Économie de guerre: comment la France fait face à la pénurie de poudre pour la production d'obus

Pour produire les obus qui manquent à l'Ukraine, il faut de la poudre qui fait cruellement défaut en Europe. Le ministre des Armées a poussé à relocaliser cette production à Bergerac.

Augmenter la production d'obus pour l'Ukraine, oui, mais, faute de poudre, la réalisation de ce plan ne va être ni facile, ni rapide. Et pour cause, victime des dividendes de la paix, cette industrie a été abandonnée depuis de nombreuses années.

Et c'est particulièrement vrai en ce qui concerne la poudre. Ce composant dont on parle peu est pourtant essentiel à la production des obus. Il permet de propulser ceux de gros calibres, notamment les 155 mm qui manquent aux artilleurs ukrainiens.

"La poudre, c'est l'énorme problème. C'est incroyable qu'on ait laissé fermer des capacités de production de poudre pour un pays comme le nôtre", se désole un expert.

Pour relancer cette filière, le ministre des Armées, Sébastien Lecornu, a annoncé il y a tout juste un an la relocalisation de la production qui sera transférée de Suède à Bergerac, en Dordogne, sur le site d'Eurenco. Cette opération industrielle a été menée dans le cadre de la loi de programmation militaire 2024-2030.

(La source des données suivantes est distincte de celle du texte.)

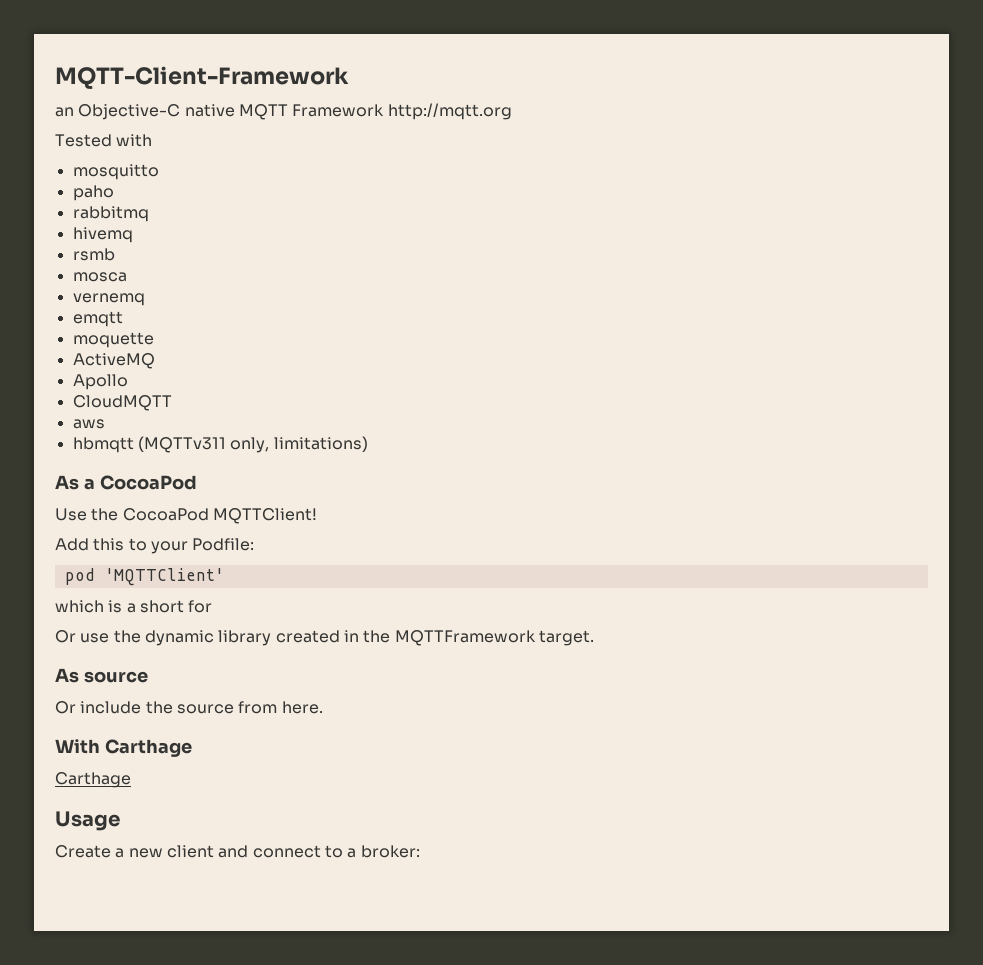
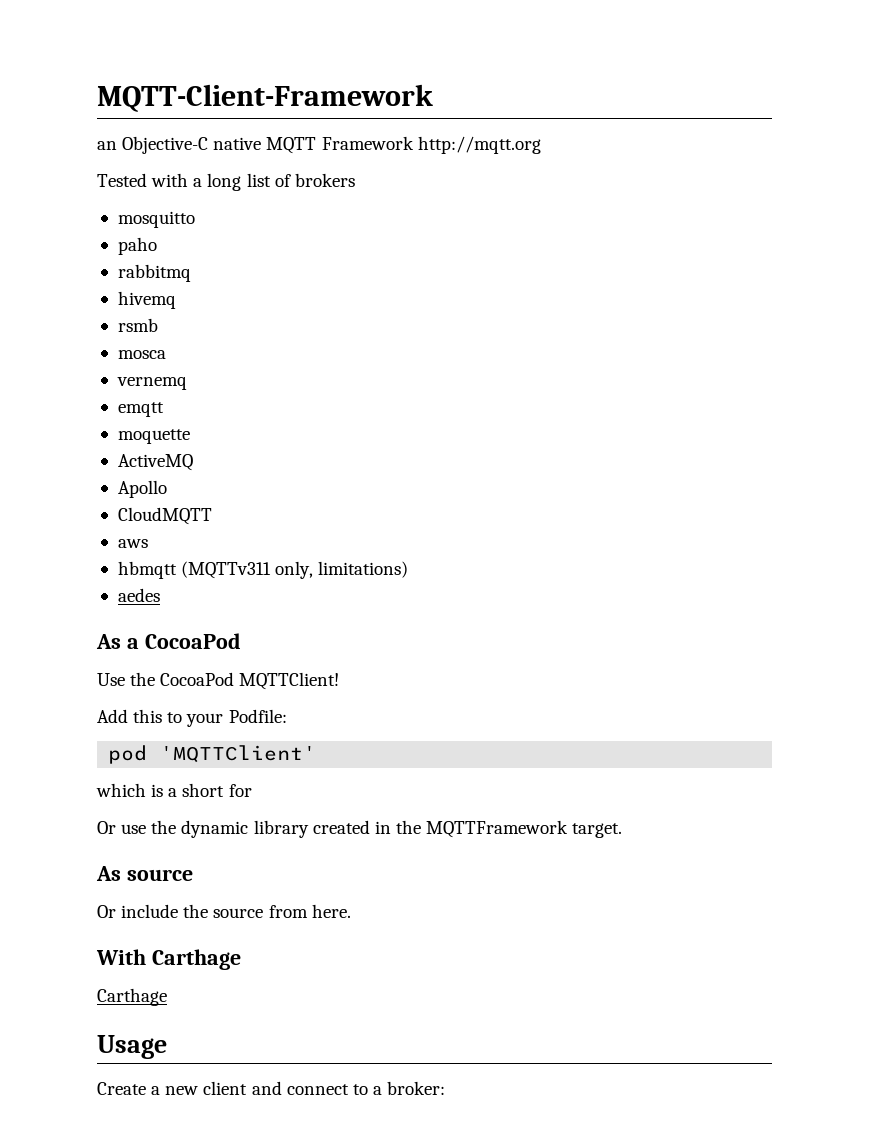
- Tested with
+ Tested with a long list of brokers
+ aedes

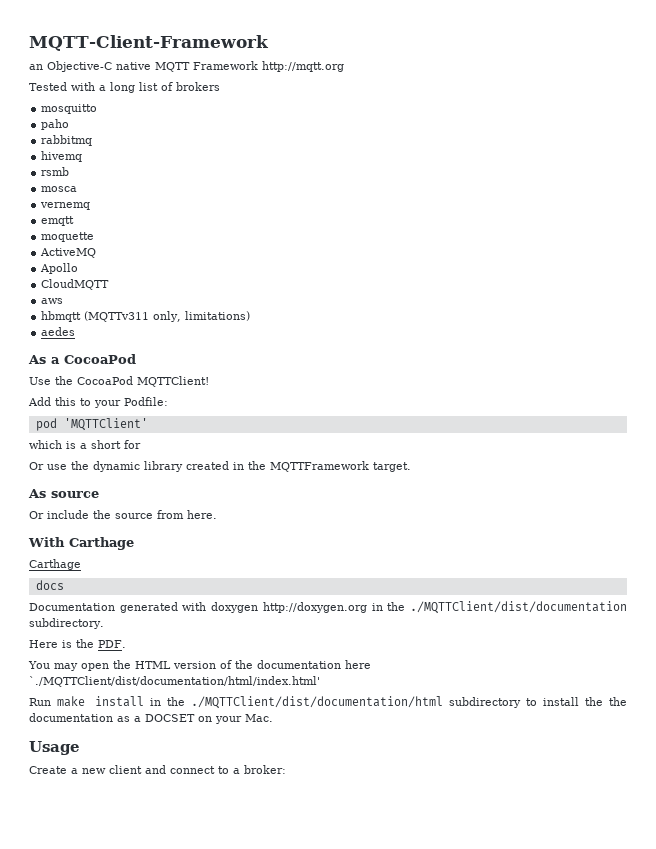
+ docs
+ Documentation generated with doxygen http://doxygen.org in the ./MQTTClient/dist/documentation subdirectory.
+ Here is the PDF.
+ You may open the HTML version of the documentation here `./MQTTClient/dist/documentation/html/index.html'
+ Run make install in the ./MQTTClient/dist/documentation/html subdirectory to install the the documentation as a DOCSET on your Mac.

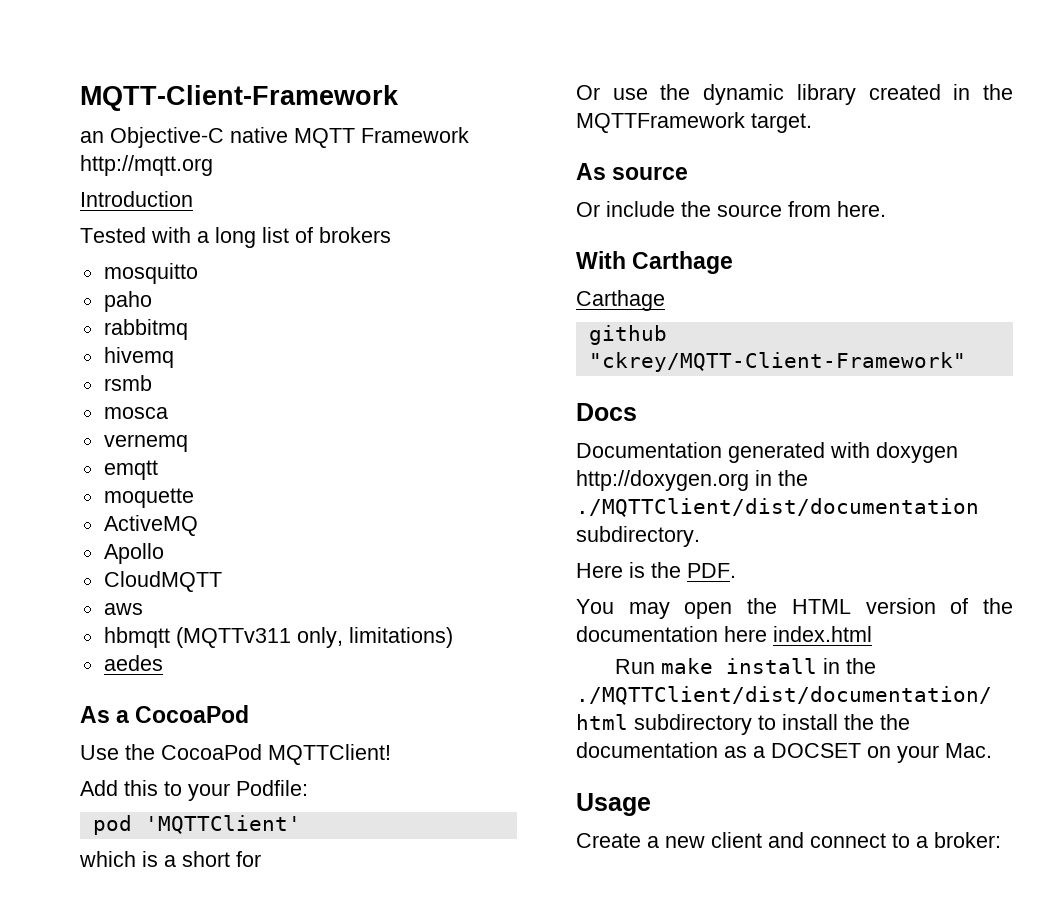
+ Introduction
- docs
+ github "ckrey/MQTT-Client-Framework"
+ Docs
- You may open the HTML version of the documentation here `./MQTTClient/dist/documentation/html/index.html'
+ You may open the HTML version of the documentation here index.html

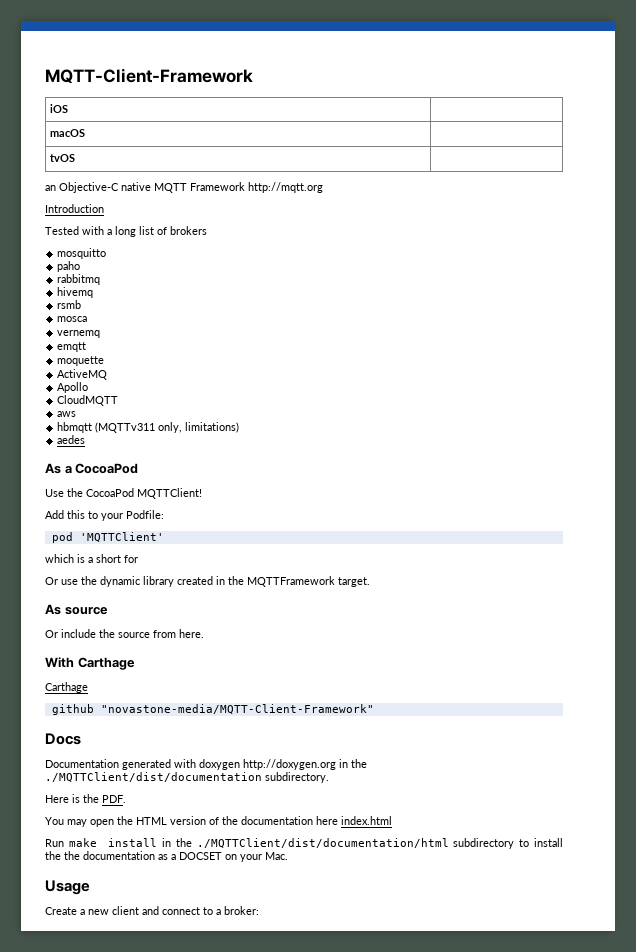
+ iOS |
+ macOS |
+ tvOS |
- github "ckrey/MQTT-Client-Framework"
+ github "novastone-media/MQTT-Client-Framework"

"Je regrette que la France ne soit, aujourd’hui, plus capable de produire. Bergerac verra construire une usine qui va permettre de produire des poudres. Priorité absolue et on remonte en puissance", a déclaré jeudi Sébastien Lecornu lors d'une visite sur un site industriel de défense.

Produire en France 1200 tonnes de poudre

Héritier de la Société nationale des poudres et explosifs (SNPE), Eurenco avait durant des années réduit la voilure avec la bénédiction des gouvernements de l'époque. Une partie de la production a été délocalisée sur son site suédois, tandis qu'une autre partie de la poudre nécessaire provenait de fournisseurs italiens, allemands et suisses. Une organisation dénoncée par un rapport parlementaire sur la production de munitions.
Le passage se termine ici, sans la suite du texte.